In preparation for this coming Sunday's homily, I am mulling over the three chapters in Romans where Paul shares his anguish over his kinsmen’s not accepting Jesus as the Messiah. I see a clear link with our anguish over our own relatives who are not abiding by our Catholic faith. The fundamental issue is the same: the demand of the Gospel is faith, but the preference of Paul’s kinsmen (and of fallen away Catholics) is a different preference: both groups attempt to establish their own righteousness rather than submit to the righteousness God wants from us: that is, faith.
Oh, they may even have zeal for God, but their zeal is not discerning. They want to live not by faith, but they want to live as if a good life could be accomplished by doing good. The Lord makes very clear, however, that "everyone who calls on the name of the Lord will be saved." Yet, how many of the baptized do not practice the faith. Have they not heard the faith proclaimed and taught? They have; but not everyone has lived according to what they heard.
Perhaps they did not understand what they were taught? It has more to do with a willfulness to be disobedient to the Word of God than not understanding. Does that mean that God rejects them for their disobedience? Of course not! God does not reject either the Jewish people or the baptized people! And even though it may feel like everyone has departed from the life of faith, it is not so. Look at us! Just as in the Old Testament, so in the New Testament: a remnant will be faithful. You and I are part of today’s remnant.
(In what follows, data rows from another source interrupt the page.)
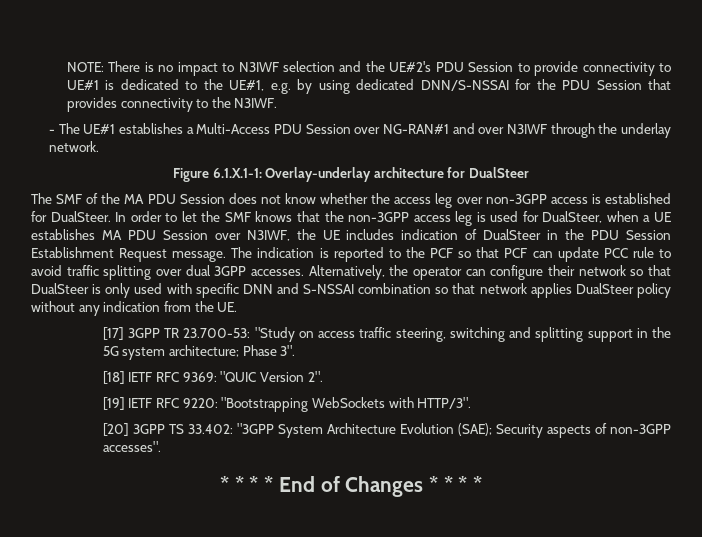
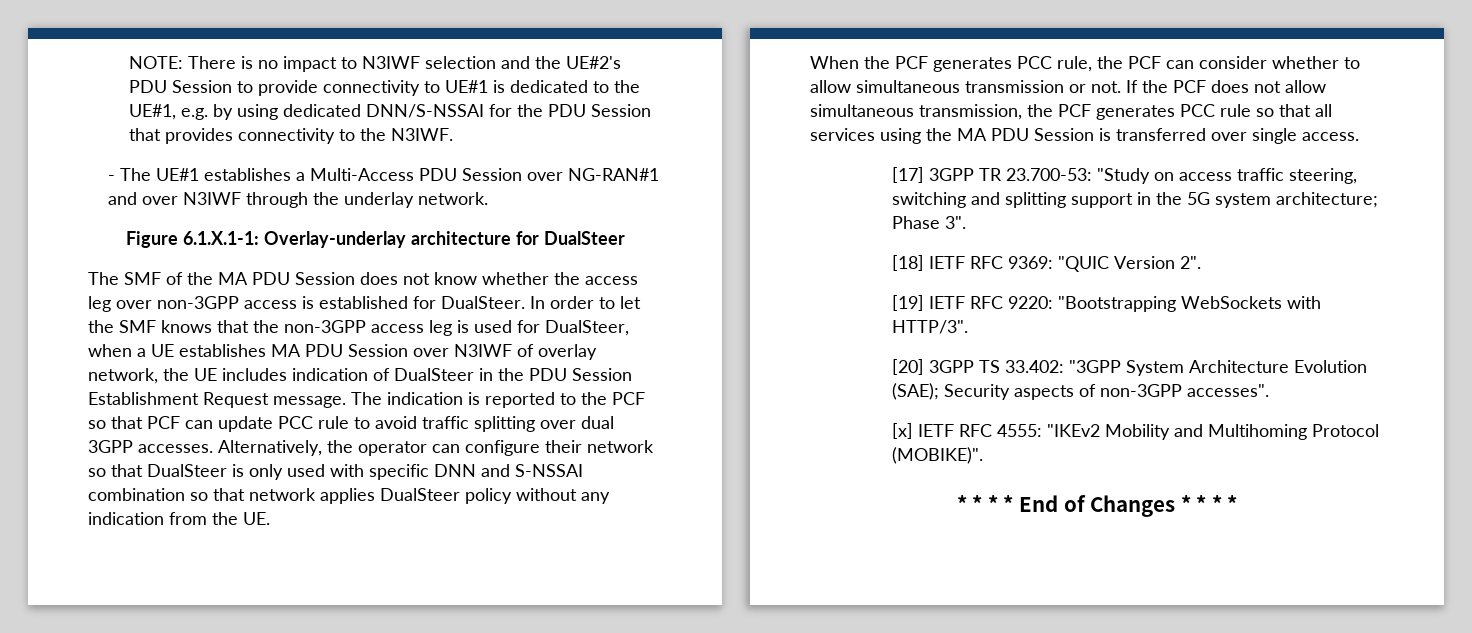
- In order to let the SMF knows that the non-3GPP access leg is used for DualSteer, when a UE establishes MA PDU Session over N3IWF, the UE includes indication of DualSteer in the PDU Session Establishment Request message.
+ In order to let the SMF knows that the non-3GPP access leg is used for DualSteer, when a UE establishes MA PDU Session over N3IWF of overlay network, the UE includes indication of DualSteer in the PDU Session Establishment Request message.
+ When the PCF generates PCC rule, the PCF can consider whether to allow simultaneous transmission or not. If the PCF does not allow simultaneous transmission, the PCF generates PCC rule so that all services using the MA PDU Session is transferred over single access.
+ [x] IETF RFC 4555: "IKEv2 Mobility and Multihoming Protocol (MOBIKE)".

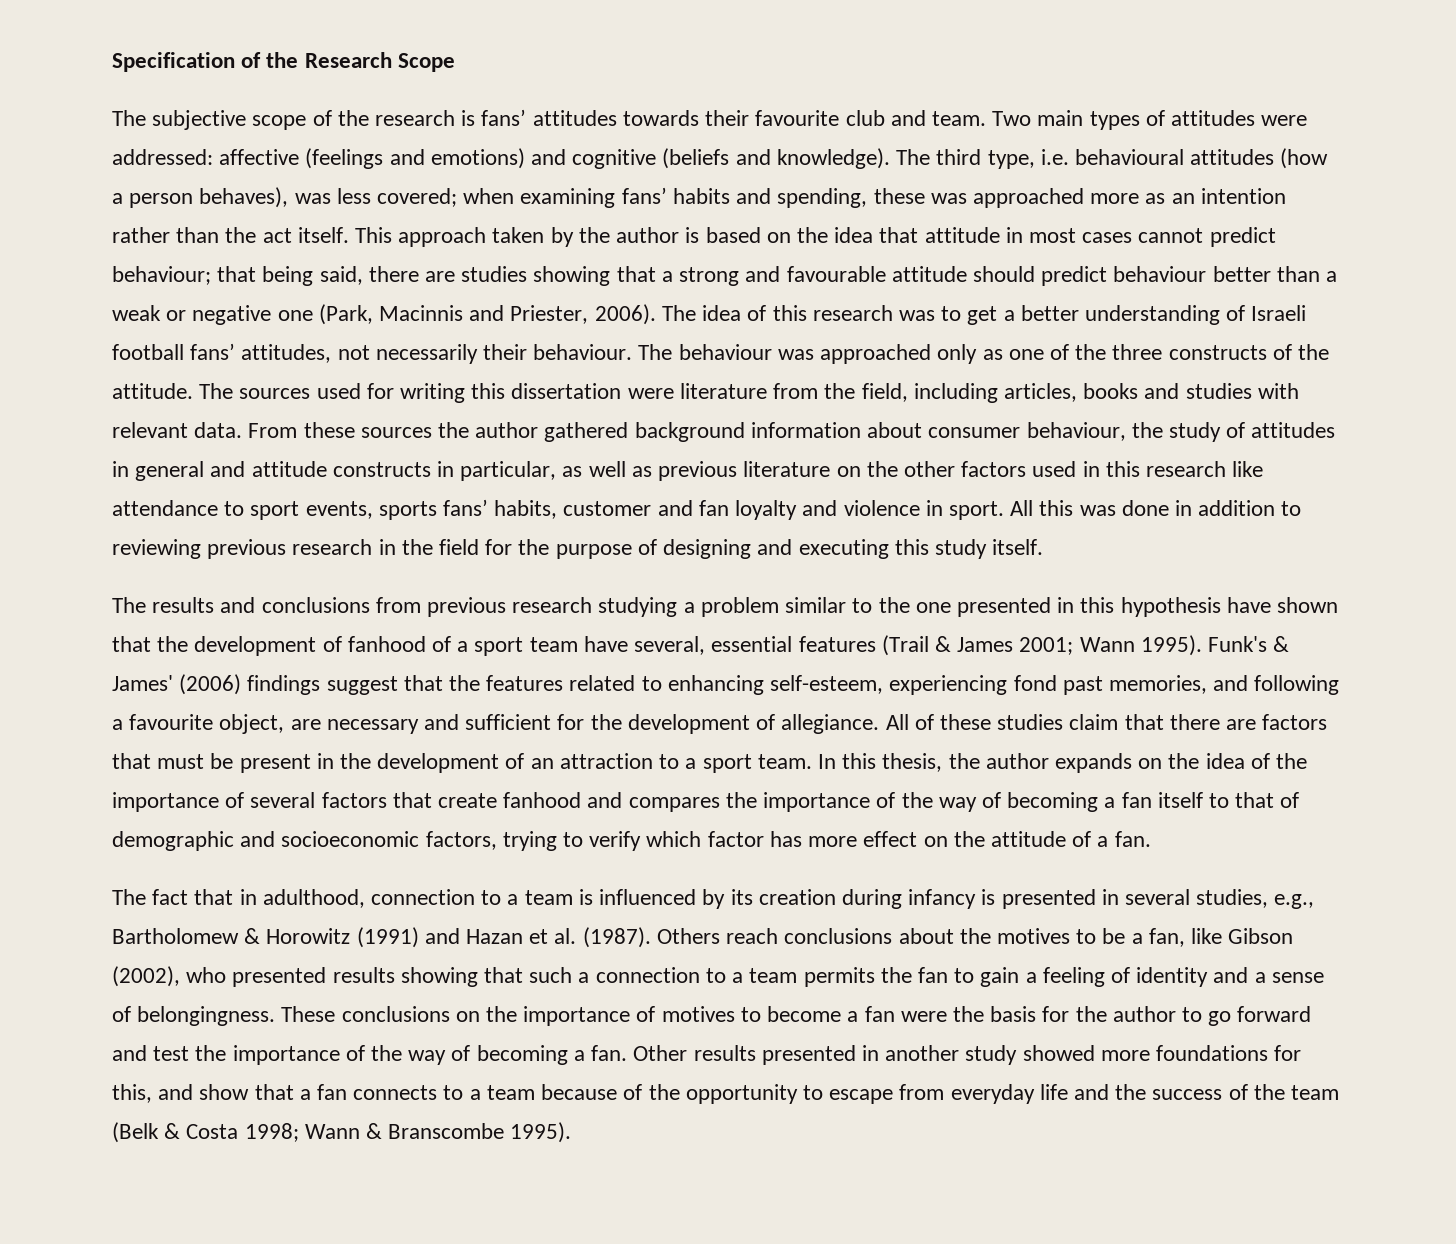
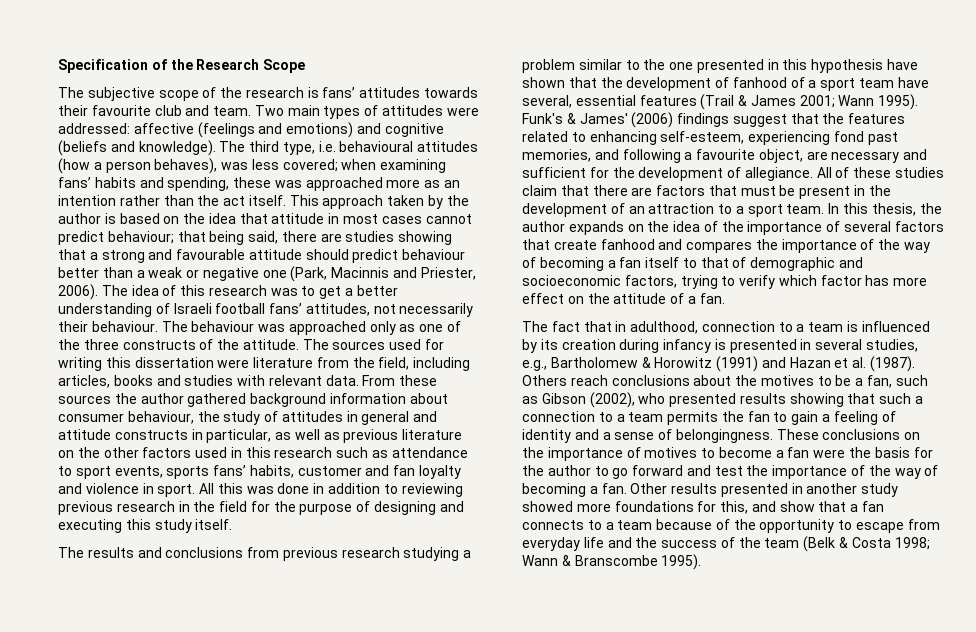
- From these sources the author gathered background information about consumer behaviour, the study of attitudes in general and attitude constructs in particular, as well as previous literature on the other factors used in this research like attendance to sport events, sports fans’ habits, customer and fan loyalty and violence in sport.
+ From these sources the author gathered background information about consumer behaviour, the study of attitudes in general and attitude constructs in particular, as well as previous literature on the other factors used in this research such as attendance to sport events, sports fans’ habits, customer and fan loyalty and violence in sport.
- Others reach conclusions about the motives to be a fan, like Gibson (2002), who presented results showing that such a connection to a team permits the fan to gain a feeling of identity and a sense of belongingness.
+ Others reach conclusions about the motives to be a fan, such as Gibson (2002), who presented results showing that such a connection to a team permits the fan to gain a feeling of identity and a sense of belongingness.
The rest, however, have become hardened in their hearts, or as Scripture puts it: "God gave them a spirit of deep sleep, eyes that should not see and ears that should not hear.”
Can we, therefore, say something radical: that their loss of faith is the work of God?
Well, when we choose against God and God’s ways we begin a series of stumbles that have us fall again and again into a state of further alienation from God and the Church. Such as: I commit some deed I know is wrong, and then I find it all the more enticing, so I justify my decision and choose this sin rather than repent of it. How is this the work of God? God arranged our souls so that a choice against Him begets other choices against Him, until it gets bad enough so that we repent. The huge problem with self-justification is they we never get to repent because we have chosen to believe that bad is good. And that’s how we begin to abide in a state of enmity with God. It is the work of God whenever a soul recognizes that this state of enmity with God is no longer wanted.
Has God, therefore, rejected those who have chosen to be His enemies? No! But they do abide in a state of disobedience to God. That makes them enemies of God. There is a big HOWEVER here. The “However” is this: we are all enemies of God every time we choose sin against the ways of the Lord. Even the best of us can at times be an enemy of God. That’s why it’s so necessary to go the confession every now and then. But to choose sin and justify it against the clear teaching of the Church does indeed put us in an abiding state of enmity with God. In such a case we are seeking self-justification, not the justification that comes from recognizing oneself as a sinner in need of God’s saving grace. Until we come to know that we need God, desperately need Him, we abide in a state of enmity with God – even if we do lots of wonderful things.
We have the face the music that God has so set things up that there is a state of alienation (i.e. enmity) for those who fall away but a kindness for those who abide in faith – and not any faith, but the faith He called us to in Baptism.
So, in respect to the gospel, the fallen away are enemies of God; but in respect to having been chosen as sons and daughters of God, they are beloved because of the faithful witness of their ancestors and those who went before them, the saints.
“For the gifts and the call of God are irrevocable.” This is the great message of hope and it means that God will not stop seeking the lost sheep. He is the Hound of Heaven chasing after us until we finally realized how loved we are. That is our hope; that is the hope of all who have been baptized; and this is the hope we can have for our fallen away brothers and sisters.